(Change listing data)

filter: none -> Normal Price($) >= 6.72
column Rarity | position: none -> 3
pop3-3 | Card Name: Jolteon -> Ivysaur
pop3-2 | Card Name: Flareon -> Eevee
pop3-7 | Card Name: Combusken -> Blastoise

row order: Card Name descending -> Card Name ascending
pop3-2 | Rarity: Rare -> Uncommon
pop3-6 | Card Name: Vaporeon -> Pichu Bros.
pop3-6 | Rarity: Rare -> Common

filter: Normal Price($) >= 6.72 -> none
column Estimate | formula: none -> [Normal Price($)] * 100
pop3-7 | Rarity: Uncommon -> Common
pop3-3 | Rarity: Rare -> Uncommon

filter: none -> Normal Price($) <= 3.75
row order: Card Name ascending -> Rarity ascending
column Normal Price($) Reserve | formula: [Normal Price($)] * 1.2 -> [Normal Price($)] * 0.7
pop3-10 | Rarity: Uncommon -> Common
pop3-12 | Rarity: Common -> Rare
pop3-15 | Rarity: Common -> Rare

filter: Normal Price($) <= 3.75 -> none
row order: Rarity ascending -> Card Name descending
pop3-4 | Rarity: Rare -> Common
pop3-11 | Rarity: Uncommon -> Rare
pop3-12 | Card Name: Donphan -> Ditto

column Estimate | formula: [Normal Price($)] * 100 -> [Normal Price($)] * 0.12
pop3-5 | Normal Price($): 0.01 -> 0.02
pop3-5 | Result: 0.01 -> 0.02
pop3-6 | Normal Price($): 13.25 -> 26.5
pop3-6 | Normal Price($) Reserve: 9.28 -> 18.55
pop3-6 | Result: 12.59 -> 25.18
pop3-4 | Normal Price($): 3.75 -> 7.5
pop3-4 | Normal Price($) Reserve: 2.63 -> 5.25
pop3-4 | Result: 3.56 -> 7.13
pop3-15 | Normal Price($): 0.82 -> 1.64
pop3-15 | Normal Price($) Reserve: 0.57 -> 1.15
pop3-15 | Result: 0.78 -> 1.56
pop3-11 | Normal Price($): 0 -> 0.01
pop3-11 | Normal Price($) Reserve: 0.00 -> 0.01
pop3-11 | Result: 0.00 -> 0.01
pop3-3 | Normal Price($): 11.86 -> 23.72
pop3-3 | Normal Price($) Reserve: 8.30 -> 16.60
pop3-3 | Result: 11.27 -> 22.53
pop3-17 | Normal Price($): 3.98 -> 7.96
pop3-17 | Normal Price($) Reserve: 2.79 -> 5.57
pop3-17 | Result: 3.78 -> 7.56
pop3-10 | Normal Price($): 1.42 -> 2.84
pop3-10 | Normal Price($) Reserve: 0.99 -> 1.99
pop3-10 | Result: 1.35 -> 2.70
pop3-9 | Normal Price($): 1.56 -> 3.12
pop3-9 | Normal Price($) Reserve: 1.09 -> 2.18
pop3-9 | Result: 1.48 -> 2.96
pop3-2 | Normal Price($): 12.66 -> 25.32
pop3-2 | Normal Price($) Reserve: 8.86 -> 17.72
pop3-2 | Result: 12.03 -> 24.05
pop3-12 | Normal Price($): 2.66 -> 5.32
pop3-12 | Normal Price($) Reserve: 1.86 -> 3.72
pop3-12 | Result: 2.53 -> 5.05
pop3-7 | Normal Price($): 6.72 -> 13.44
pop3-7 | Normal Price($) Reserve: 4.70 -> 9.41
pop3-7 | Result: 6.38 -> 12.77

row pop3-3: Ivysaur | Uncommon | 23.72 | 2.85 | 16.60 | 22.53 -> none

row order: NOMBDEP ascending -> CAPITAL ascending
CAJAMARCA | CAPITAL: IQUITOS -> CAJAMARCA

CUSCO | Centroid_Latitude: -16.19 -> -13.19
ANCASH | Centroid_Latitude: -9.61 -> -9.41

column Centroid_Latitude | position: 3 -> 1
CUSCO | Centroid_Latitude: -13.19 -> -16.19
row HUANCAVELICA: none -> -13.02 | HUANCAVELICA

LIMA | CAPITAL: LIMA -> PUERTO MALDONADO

### WHAT TO PRODUCE
Among the lines above, repeat exactly those from the line with "pop3-3 | Normal Price($) Reserve: 8.30" to the line with "pop3-10 | Normal Price($) Reserve: 0.99", counting both ends.

### RESULT OF THIS EXERCISE
pop3-3 | Normal Price($) Reserve: 8.30 -> 16.60
pop3-3 | Result: 11.27 -> 22.53
pop3-17 | Normal Price($): 3.98 -> 7.96
pop3-17 | Normal Price($) Reserve: 2.79 -> 5.57
pop3-17 | Result: 3.78 -> 7.56
pop3-10 | Normal Price($): 1.42 -> 2.84
pop3-10 | Normal Price($) Reserve: 0.99 -> 1.99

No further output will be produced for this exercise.